In some dialects, /wr/ (rather than /r/) occurs in words beginning in wr- (write, wrong, wren, etc.).
Many clusters beginning with /ʃ/ and paralleling native clusters beginning with /s/ are found initially in German and Yiddish loanwords, such as /ʃl/, /ʃp/, /ʃt/, /ʃm/, /ʃn/, /ʃpr/, /ʃtr/ (in words such as schlep, spiel, shtick, schmuck, schnapps, Shprintzen's, strudel). /ʃw/ is found initially in the Hebrew loanword schwa. Before /r/ however, the native cluster is /ʃr/. The opposite cluster /sr/ is found in loanwords such as Sri Lanka, but this can be nativized by changing it to /ʃr/.
/skl/ occurs in the Greek loanword sclerosis; there is also /sf/ (sphere), /sfr/ (sphragistics), /sθ/ (sthenics), and /θl/ (thlipsis).
Other onsets
Certain English onsets appear only in contractions: e.g., /zbl/ ('sblood), /zd/ (sdein), and /zw/ or /dzw/ ('swounds or 'dswounds).

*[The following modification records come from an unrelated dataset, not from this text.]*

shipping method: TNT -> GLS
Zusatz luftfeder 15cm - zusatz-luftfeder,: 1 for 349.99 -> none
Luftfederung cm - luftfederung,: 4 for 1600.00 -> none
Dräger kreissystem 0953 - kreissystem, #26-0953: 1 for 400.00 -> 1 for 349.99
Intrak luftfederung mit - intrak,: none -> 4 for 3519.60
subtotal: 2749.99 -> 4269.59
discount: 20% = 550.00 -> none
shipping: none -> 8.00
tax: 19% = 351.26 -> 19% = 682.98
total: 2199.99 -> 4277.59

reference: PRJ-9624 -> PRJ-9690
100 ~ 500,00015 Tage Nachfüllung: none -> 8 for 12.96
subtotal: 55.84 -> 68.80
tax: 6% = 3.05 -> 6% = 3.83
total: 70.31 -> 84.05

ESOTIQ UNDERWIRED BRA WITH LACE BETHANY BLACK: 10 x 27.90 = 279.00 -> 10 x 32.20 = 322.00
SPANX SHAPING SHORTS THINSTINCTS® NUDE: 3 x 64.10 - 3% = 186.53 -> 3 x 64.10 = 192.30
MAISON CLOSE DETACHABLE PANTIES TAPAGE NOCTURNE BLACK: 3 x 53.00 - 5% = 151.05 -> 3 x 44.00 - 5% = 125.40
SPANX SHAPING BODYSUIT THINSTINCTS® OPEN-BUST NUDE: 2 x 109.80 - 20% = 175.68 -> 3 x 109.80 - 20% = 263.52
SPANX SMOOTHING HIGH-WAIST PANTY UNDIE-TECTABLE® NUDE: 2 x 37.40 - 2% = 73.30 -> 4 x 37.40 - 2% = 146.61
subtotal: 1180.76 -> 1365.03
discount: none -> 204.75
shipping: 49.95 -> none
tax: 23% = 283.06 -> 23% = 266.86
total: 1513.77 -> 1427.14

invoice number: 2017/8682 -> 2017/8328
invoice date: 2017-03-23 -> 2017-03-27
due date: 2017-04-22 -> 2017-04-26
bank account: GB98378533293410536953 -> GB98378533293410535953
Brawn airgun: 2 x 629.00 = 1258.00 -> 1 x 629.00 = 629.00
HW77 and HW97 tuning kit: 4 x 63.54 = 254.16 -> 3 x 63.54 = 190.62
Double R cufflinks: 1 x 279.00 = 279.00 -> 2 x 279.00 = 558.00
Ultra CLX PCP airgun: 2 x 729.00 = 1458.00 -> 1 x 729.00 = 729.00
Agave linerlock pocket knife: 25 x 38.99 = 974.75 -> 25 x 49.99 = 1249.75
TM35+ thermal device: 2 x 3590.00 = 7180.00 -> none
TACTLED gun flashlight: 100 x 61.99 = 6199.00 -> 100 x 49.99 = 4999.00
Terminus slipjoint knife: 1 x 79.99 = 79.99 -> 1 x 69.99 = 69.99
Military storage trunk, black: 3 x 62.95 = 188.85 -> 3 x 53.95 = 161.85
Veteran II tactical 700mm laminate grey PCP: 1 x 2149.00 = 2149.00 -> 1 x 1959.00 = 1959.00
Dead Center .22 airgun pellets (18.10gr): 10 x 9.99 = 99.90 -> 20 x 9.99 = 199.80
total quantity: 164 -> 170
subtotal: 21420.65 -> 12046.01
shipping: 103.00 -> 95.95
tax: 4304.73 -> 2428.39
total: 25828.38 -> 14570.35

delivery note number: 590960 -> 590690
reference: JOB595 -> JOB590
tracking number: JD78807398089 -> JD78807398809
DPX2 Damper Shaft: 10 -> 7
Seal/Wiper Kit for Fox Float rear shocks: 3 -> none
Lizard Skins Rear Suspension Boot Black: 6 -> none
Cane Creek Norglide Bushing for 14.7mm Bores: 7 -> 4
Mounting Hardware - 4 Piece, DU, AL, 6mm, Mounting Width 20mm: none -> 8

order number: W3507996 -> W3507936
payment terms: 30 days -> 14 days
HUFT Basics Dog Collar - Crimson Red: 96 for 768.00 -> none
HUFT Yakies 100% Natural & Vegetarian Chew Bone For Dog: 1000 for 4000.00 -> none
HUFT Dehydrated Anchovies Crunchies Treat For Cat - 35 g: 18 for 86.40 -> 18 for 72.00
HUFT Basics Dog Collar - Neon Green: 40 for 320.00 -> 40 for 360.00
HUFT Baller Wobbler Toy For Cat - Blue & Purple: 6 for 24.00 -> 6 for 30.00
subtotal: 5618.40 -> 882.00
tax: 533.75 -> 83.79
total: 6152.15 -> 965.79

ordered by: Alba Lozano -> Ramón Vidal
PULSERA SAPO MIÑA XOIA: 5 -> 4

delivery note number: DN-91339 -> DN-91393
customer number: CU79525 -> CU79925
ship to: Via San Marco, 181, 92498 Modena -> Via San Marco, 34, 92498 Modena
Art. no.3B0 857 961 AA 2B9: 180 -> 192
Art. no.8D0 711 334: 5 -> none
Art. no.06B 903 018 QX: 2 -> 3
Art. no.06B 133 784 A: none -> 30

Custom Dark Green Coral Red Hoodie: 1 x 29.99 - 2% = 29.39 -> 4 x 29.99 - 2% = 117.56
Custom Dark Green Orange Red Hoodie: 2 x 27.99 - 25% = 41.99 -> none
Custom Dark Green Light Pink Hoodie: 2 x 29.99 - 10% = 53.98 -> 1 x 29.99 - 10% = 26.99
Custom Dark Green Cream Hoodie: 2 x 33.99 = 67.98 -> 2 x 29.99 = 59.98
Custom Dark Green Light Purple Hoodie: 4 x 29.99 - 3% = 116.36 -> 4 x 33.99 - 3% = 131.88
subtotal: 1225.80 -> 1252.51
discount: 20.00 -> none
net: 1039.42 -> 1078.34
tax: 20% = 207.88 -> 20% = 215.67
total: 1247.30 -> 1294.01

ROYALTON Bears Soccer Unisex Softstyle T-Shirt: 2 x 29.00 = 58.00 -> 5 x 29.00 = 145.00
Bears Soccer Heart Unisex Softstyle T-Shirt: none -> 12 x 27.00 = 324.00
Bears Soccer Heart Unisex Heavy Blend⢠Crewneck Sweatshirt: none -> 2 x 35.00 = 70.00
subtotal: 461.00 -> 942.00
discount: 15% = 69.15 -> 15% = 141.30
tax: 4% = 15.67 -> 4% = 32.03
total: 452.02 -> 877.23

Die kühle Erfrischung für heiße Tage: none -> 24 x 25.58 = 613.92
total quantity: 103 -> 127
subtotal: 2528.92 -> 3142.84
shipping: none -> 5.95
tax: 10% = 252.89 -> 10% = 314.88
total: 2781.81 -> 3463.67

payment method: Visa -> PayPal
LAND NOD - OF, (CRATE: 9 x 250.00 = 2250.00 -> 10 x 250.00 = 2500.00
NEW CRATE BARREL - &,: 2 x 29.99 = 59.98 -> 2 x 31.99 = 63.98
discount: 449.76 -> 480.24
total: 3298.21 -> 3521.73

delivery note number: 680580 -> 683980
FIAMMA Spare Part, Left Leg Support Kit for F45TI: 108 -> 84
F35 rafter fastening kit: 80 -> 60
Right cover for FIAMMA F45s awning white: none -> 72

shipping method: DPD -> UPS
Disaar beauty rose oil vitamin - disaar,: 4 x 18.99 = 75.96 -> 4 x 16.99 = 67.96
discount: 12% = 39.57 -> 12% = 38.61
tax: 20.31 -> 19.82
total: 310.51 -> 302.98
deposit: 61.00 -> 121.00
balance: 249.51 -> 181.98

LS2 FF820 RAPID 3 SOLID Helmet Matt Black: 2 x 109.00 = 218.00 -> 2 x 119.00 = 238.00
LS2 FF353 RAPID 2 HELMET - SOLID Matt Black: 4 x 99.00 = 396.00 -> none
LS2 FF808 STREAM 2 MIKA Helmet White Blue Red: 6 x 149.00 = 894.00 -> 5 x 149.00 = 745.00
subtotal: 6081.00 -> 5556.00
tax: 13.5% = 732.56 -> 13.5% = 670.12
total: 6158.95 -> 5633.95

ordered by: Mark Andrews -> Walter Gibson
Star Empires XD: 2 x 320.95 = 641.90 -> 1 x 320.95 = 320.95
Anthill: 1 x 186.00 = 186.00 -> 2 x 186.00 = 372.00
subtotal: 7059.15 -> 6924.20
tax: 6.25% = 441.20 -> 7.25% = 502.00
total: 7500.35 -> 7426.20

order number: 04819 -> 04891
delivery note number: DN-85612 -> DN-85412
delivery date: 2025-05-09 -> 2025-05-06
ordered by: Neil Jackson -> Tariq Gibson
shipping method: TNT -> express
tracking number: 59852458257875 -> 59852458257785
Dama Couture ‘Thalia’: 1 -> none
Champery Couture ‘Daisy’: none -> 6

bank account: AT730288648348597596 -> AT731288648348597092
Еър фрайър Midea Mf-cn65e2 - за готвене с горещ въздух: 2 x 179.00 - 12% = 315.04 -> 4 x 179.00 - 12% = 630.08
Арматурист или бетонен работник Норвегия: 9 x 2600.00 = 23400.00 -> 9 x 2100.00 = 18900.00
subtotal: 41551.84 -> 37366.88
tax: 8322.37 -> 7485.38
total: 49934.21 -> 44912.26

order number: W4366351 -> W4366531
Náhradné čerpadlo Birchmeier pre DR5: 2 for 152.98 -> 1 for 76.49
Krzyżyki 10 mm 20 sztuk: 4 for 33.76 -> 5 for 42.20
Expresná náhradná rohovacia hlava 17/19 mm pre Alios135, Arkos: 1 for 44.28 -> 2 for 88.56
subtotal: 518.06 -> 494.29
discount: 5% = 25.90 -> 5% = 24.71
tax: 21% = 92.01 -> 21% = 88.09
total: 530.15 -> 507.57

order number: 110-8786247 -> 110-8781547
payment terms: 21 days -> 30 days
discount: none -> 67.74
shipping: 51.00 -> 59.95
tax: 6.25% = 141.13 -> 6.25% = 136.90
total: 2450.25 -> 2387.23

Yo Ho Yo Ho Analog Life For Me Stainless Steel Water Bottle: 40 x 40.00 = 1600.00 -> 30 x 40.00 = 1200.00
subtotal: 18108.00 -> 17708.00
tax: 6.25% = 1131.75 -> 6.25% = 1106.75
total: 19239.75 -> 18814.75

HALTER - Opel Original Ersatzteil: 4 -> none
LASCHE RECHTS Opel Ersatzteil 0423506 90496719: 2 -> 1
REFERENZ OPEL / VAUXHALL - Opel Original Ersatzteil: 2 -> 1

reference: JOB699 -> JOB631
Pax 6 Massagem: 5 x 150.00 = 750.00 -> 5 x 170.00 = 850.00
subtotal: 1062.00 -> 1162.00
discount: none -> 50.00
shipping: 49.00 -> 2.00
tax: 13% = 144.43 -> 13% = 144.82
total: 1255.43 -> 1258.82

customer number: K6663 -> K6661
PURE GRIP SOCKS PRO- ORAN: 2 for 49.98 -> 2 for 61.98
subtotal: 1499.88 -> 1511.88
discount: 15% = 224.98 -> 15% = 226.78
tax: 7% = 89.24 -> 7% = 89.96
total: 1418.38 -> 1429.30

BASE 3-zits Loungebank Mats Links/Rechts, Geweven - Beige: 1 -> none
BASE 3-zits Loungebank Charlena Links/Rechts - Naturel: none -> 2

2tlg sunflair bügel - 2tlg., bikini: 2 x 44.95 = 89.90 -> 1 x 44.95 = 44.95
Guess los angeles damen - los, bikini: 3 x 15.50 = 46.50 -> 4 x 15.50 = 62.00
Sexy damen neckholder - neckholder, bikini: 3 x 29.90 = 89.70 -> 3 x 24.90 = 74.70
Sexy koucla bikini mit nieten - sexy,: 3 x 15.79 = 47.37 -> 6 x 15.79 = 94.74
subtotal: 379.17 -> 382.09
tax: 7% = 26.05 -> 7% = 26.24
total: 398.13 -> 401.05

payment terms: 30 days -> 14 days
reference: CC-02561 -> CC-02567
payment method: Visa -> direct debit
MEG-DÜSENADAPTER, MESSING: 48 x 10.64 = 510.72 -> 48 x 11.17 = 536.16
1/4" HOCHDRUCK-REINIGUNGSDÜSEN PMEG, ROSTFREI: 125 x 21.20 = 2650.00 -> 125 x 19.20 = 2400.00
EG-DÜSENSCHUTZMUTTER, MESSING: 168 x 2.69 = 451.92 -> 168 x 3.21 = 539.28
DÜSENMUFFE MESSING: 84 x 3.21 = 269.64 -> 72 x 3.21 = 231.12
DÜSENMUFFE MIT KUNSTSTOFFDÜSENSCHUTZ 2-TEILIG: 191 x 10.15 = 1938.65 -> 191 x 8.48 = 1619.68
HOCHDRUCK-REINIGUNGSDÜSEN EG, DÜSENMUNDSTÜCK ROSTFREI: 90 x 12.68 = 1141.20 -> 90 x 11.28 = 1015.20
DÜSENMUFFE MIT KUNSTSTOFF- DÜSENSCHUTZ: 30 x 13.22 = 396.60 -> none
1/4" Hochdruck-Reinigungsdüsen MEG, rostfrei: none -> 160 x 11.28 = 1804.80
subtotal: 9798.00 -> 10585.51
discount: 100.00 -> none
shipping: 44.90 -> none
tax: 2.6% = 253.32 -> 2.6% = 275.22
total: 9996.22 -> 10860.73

Some, such as /pʃ/ (pshaw) or /fw/ (fwoosh), can occur in interjections. An archaic voiceless fricative plus nasal exists, /fn/ (fnese).
A few other onsets occur in further (anglicized) loan words, including /bw/ (bwana), /mw/ (moiré), /nw/ (noire), /pw/ (pueblo), /zw/ (zwieback), /vw/ (voilà), /kv/ (kvetch), /ʃv/ (schvartze), /tv/ (Tver), /vl/ (Vladimir), and /zl/ (zloty).
Some clusters of this type can be converted to regular English phonotactics by simplifying the cluster: e.g. /(d)z/ (dziggetai), /(h)r/ (Hrolf), /kr(w)/ (croissant), /(p)f/ (pfennig), /(f)θ/ (phthalic), and /(t)s/ (tsunami).
Others can be substituted by native clusters differing only in voice: /zb ~ sp/ (sbirro), and /zɡr ~ skr/ (sgraffito).

Nucleus

The following can occur as the nucleus:
All vowel sounds
/m/, /n/ and /l/ in certain situations (see below under word-level rules)
/r/ in rhotic varieties of English (eg General American) in certain situations (see below under word-level rules)

Coda

Most, and in theory all, of the following except those which end with /s/, /z/, /ʃ/, /ʒ/, /tʃ/ or /dʒ/ can be extended with /s/ or /z/ representing the morpheme -s/z-. Similarly most, and in theory all, of the following except those which end with /t/ or /d/ can be extended with /t/ or /d/ representing the morpheme -t/d-.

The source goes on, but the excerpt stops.